変なウイルスに感染するかもしれないし、特有の未知の病気もあるかもしれない…
そんな人にオススメの逸品なんだー」
「なるほど…」
「一応、他のオススメも聞かせてもらえるかしら?」
「うーん、そうだなぁ…
オススメしてもいーけど、未知のウイルスとか病気に対応できるのはこれだけだから…これは買った方がいーよ?」
「…お値段は?」
「なんとお値段500万エネー。
笑っちゃうよねー。
廉価版もあるから、そっち行くよー」
「…スキャル、出せるわね?」
「娯楽室で思ったより散財しなかったからな…まだいける」
「あの店の品揃えの悪さに感謝なのです」
「えーっ!買えるのー!?」
船の修理用に、ローズから常にプールするように言われてる金額を抜いても…まだいけるな。
「ここは出すべきだろ」
「すごーい!すごーい!」
「オプションとかあるのか?」
「そうだねー、これは高いやつだから、ある程度の機能を、他のメディポッドと共有できるのー。

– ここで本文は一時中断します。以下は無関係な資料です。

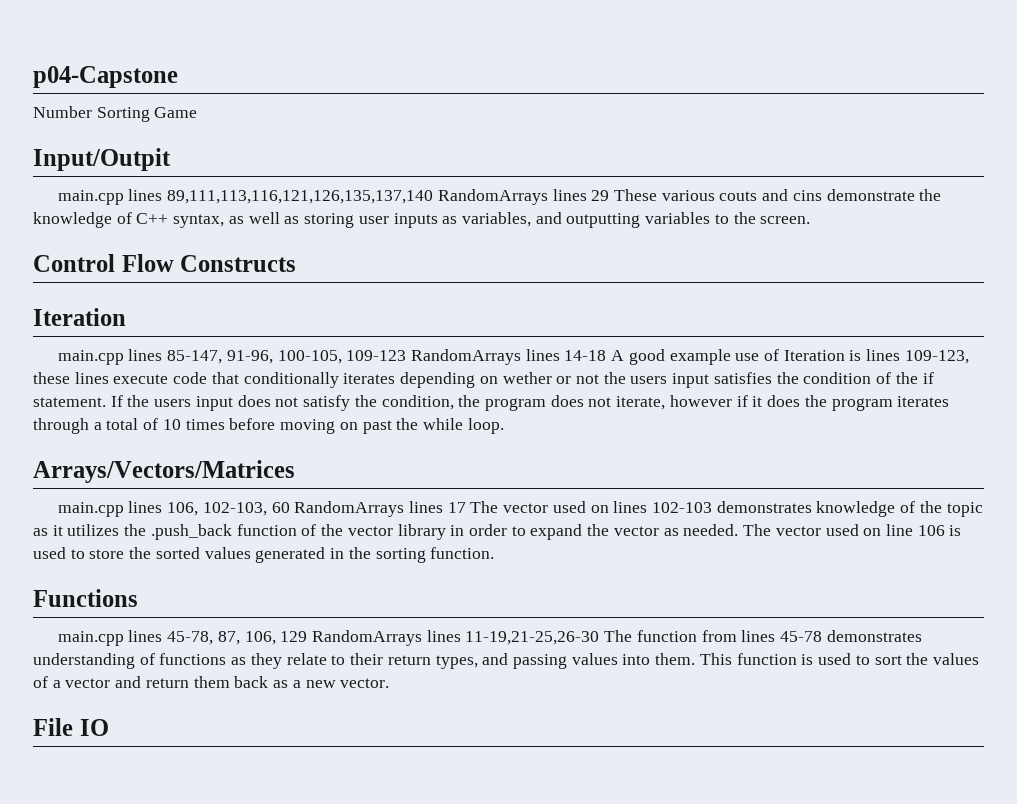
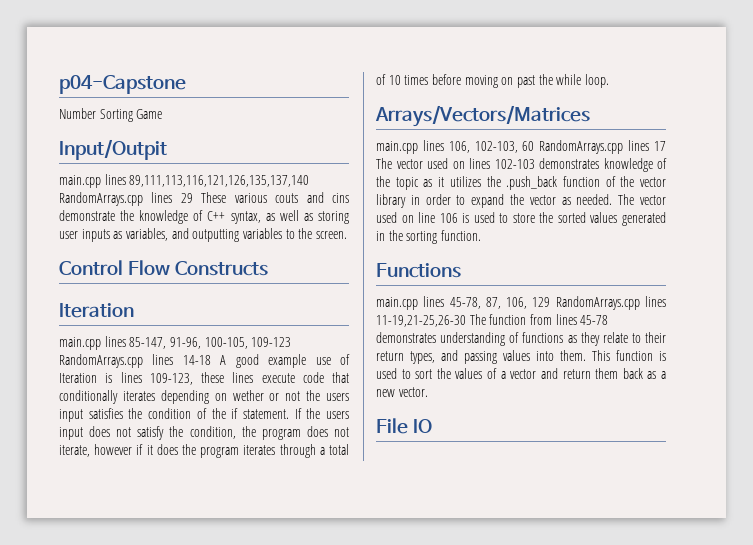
[437,189,548,205] RandomArrays -> [59,192,143,206] RandomArrays.cpp
[410,349,521,365] RandomArrays -> [59,354,143,368] RandomArrays.cpp
[294,501,405,517] RandomArrays -> [539,140,624,154] RandomArrays.cpp
[311,630,422,646] RandomArrays -> [555,296,640,310] RandomArrays.cpp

だから、分析機能とかを外した廉価版のメディポッドを買うのがおすすめー」
「フムフムなるほど…」
「スキャル、廉価版の値段見るのです」
「うん?…10万か…分析機能高かったんだな」
「そうなのです…無茶苦茶高いはずなのに、安く感じるのです…恐ろしいのです…」
「たっ、確かに!」
そうだよ!ローズのインプラント代クラスだよこれ!
「他のオプションかー。
…あっ、部屋は入れた方がいいよー、タイプは色々あるけど、お金に余裕があるなら、研究者用のがおすすめー」
「値段は…50万…」
「4スロットの方にするのです?」
「1ブロックの方は…ね?」
「…値段10倍なのです!?」
「機能が色々付くんだよー?
でも、費用対効果は4スロットの方が良いと思うー」
「じゃあ、そっちで…」
「わかったー。
メディポッドの数はどうする?
ネー的には、合わせて5台がオススメかなー。
長期航海中に、故障が起きて、メンテナンスで1台使えなくて…ってなっても大丈夫な台数ー」
「どうする?」
「5台は買いすぎな気がするのです」
「医者の言うことはね…聞いておいた方が良いのよ…」
「…実感こもってるのです」
「じゃあ5台で」
「まいどありー。
今ならキャンペーンで、部屋とメディポッドを合わせて買った人には、緊急搬送ドローンをプレゼントー。
購入金額的に…上から2番目のグレードだよー」
「おお、それはありがたい」
「設置には1日かかるから、その間はホテルへどーぞー」
電子決済を終え、なんだか財布が軽くなった気のする俺達は、ホテルへ移動し、ゆったりと過ごすのだった。